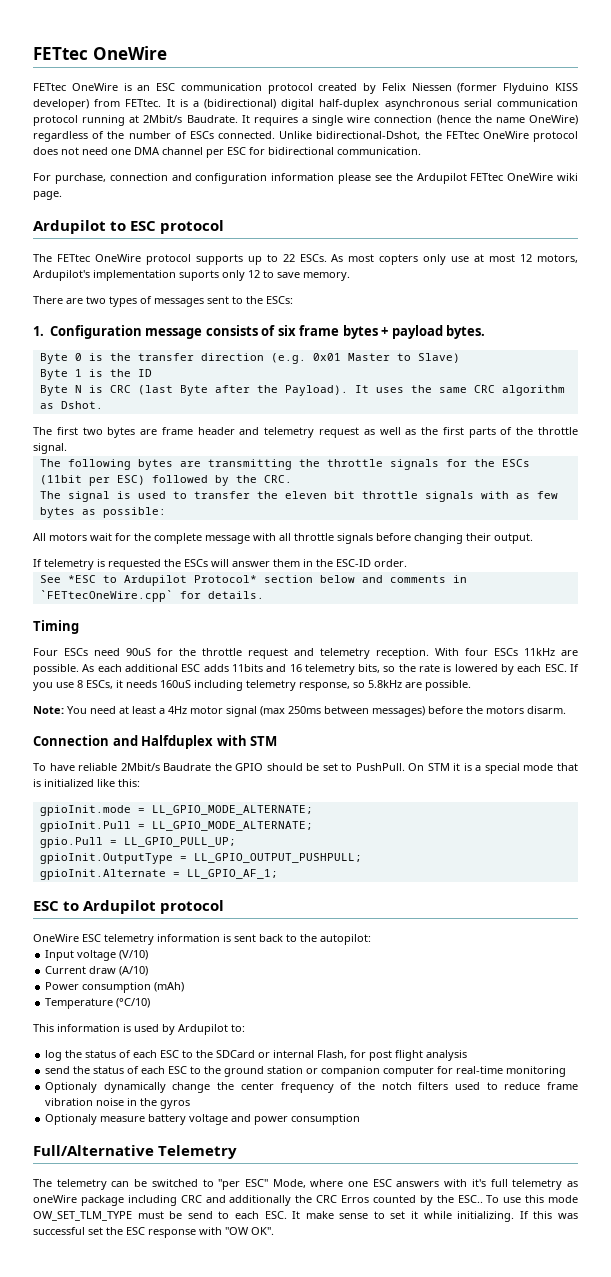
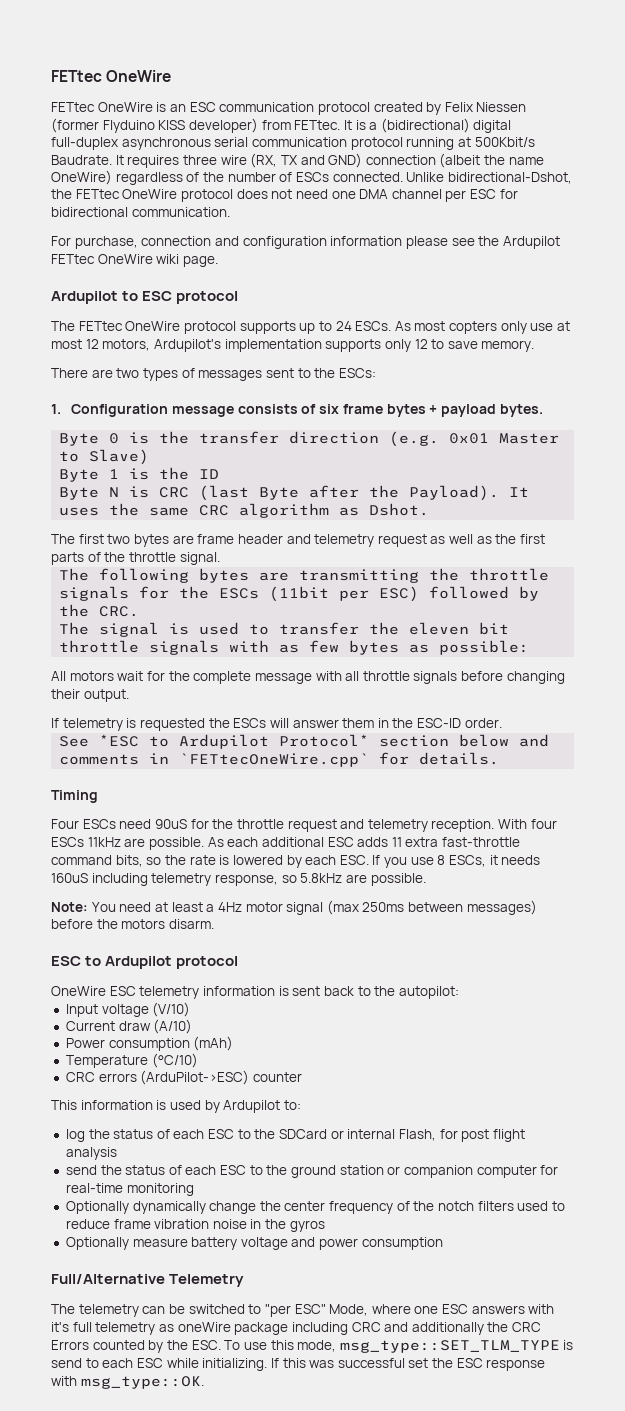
[319,99,380,110] half-duplex -> [51,137,118,150] full-duplex
[143,115,183,123] 2Mbit/s -> [474,137,535,147] 500Kbit/s
[302,115,471,126] a single wire connection (hence -> [182,153,481,168] three wire (RX, TX and GND) connection (albeit
[282,254,295,262] 22 -> [335,321,352,331] 24
[179,270,219,281] suports -> [325,339,382,352] supports
[231,664,355,675] 11bits and 16 telemetry -> [391,837,521,847] [51,855,112,865] 11 extra fast-throttle command
[33,735,278,749] [33,763,579,774] [33,779,140,787] [39,805,313,816] [39,821,313,832] [39,837,236,848] [39,853,362,864] [39,869,278,880] // Connection and Halfduplex with STM // To have reliable 2Mbit/s Baudrate the GPIO should be set to PushPull. On STM it is a special mode that is initialized like this: // gpioInit.mode = LL_GPIO_MODE_ALTERNATE; // gpioInit.Pull = LL_GPIO_MODE_ALTERNATE; // gpio.Pull = LL_GPIO_PULL_UP; // gpioInit.OutputType = LL_GPIO_OUTPUT_PUSHPULL; // gpioInit.Alternate = LL_GPIO_AF_1; -> (214, 924) none
(151, 1003) none -> [65,1070,302,1085] // CRC errors (ArduPilot->ESC) counter
[45,1082,98,1093] Optionaly -> [65,1201,129,1214] Optionally
[45,1114,98,1125] Optionaly -> [65,1237,129,1250] Optionally
[341,1195,369,1203] Erros -> [51,1340,89,1350] Errors
[457,1195,483,1203] ESC.. -> [191,1340,221,1350] ESC.
[548,1195,578,1203] [33,1211,419,1221] mode OW_SET_TLM_TYPE must be send to each ESC. It make sense to set it -> [297,1340,574,1353] [51,1358,163,1368] mode, msg_type::SET_TLM_TYPE is send to each ESC
[225,1227,274,1235] "OW OK". -> [80,1376,204,1389] msg_type::OK.

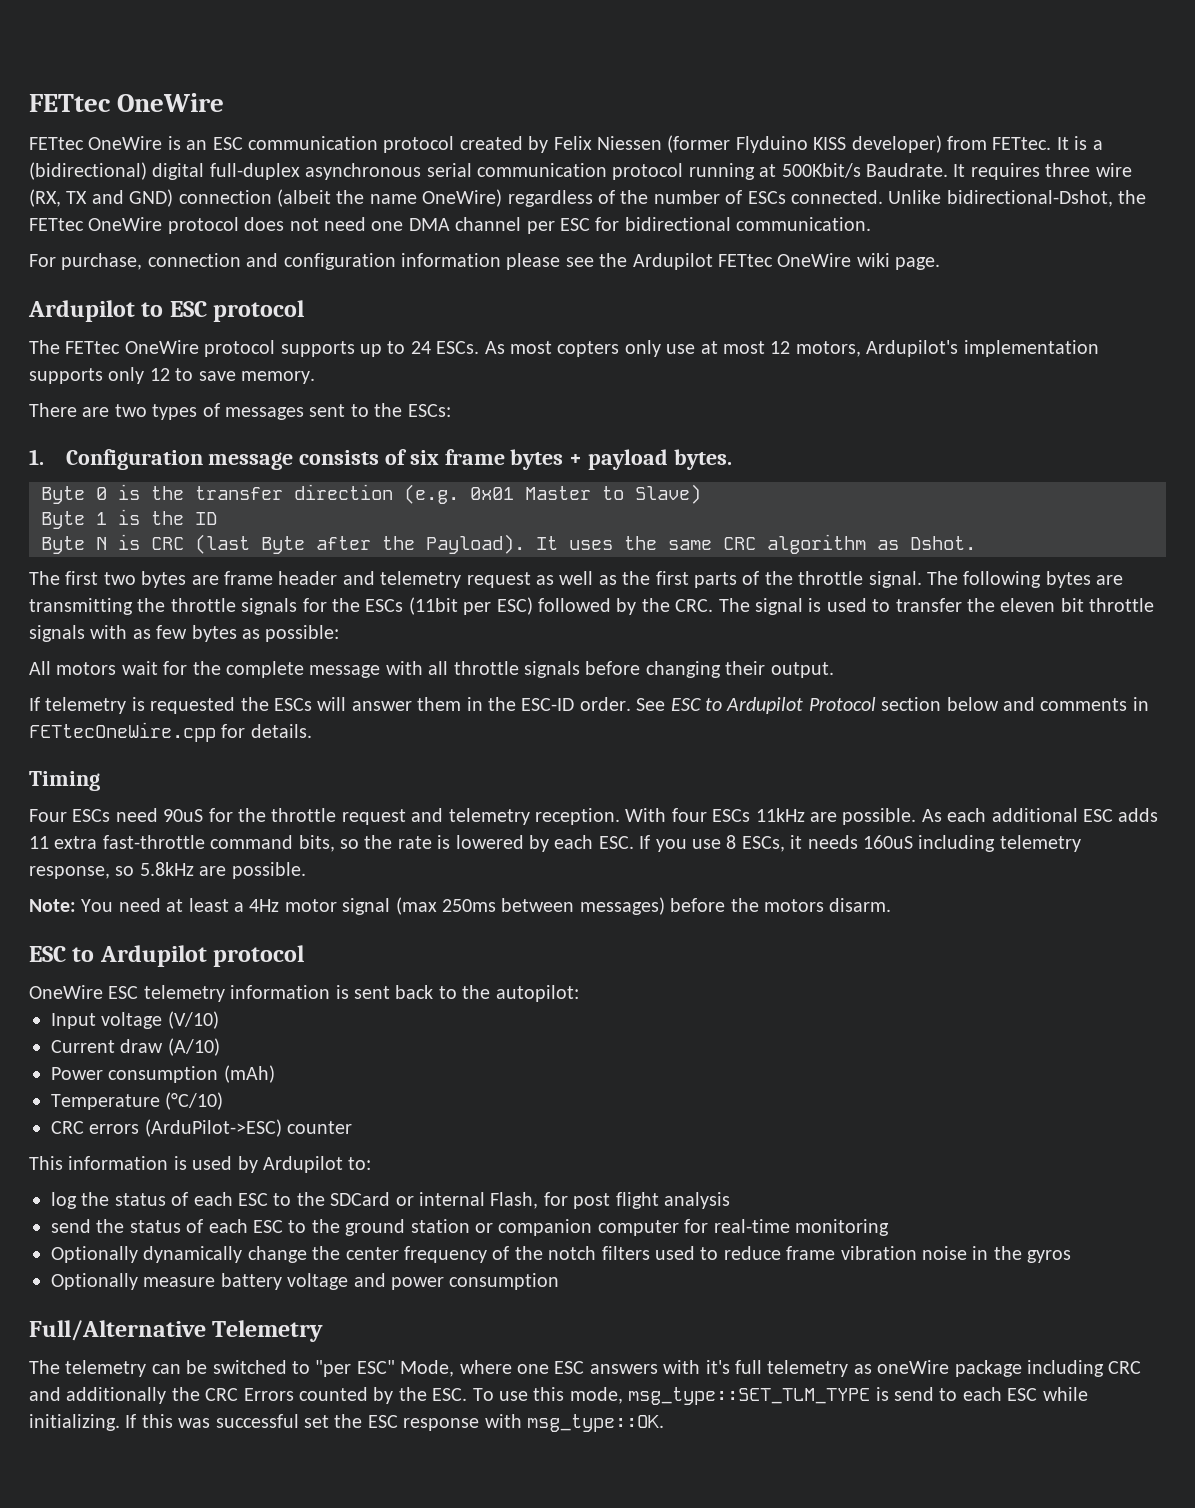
(220, 558) // -> (922, 579) none
(140, 611) // -> (714, 605) none
[59,734,370,749] // See *ESC to Ardupilot Protocol* -> [636,697,876,714] See ESC to Ardupilot Protocol
[179,753,370,767] `FETtecOneWire.cpp` -> [29,722,216,742] FETtecOneWire.cpp

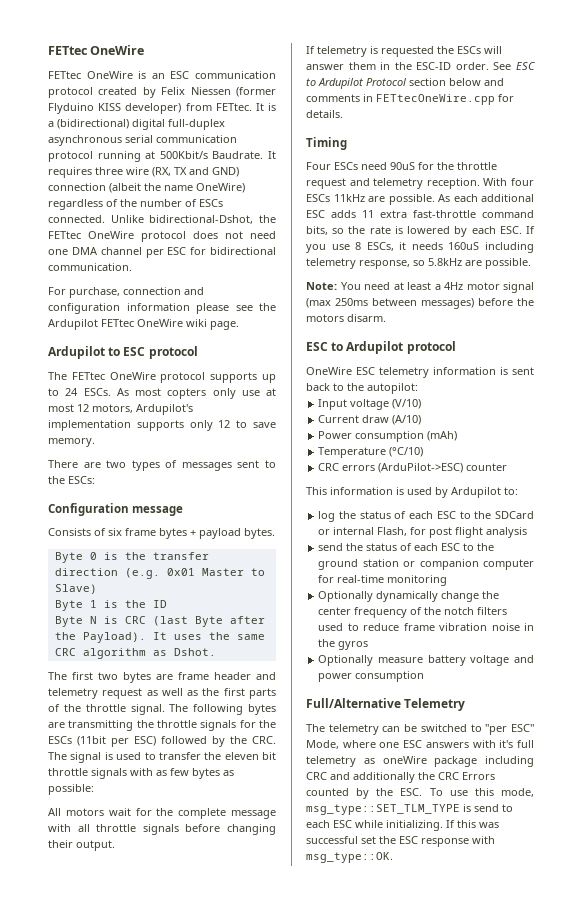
[29,449,44,465] 1. -> (95, 480) none
[299,450,380,465] consists -> [48,528,91,536] // Consists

### ACTIVITY
Search the entries for the word "none" and show every line that has it.

### OUTPUT OF THE EXERCISE
[33,735,278,749] [33,763,579,774] [33,779,140,787] [39,805,313,816] [39,821,313,832] [39,837,236,848] [39,853,362,864] [39,869,278,880] // Connection and Halfduplex with STM // To have reliable 2Mbit/s Baudrate the GPIO should be set to PushPull. On STM it is a special mode that is initialized like this: // gpioInit.mode = LL_GPIO_MODE_ALTERNATE; // gpioInit.Pull = LL_GPIO_MODE_ALTERNATE; // gpio.Pull = LL_GPIO_PULL_UP; // gpioInit.OutputType = LL_GPIO_OUTPUT_PUSHPULL; // gpioInit.Alternate = LL_GPIO_AF_1; -> (214, 924) none
(151, 1003) none -> [65,1070,302,1085] // CRC errors (ArduPilot->ESC) counter
(220, 558) // -> (922, 579) none
(140, 611) // -> (714, 605) none
[29,449,44,465] 1. -> (95, 480) none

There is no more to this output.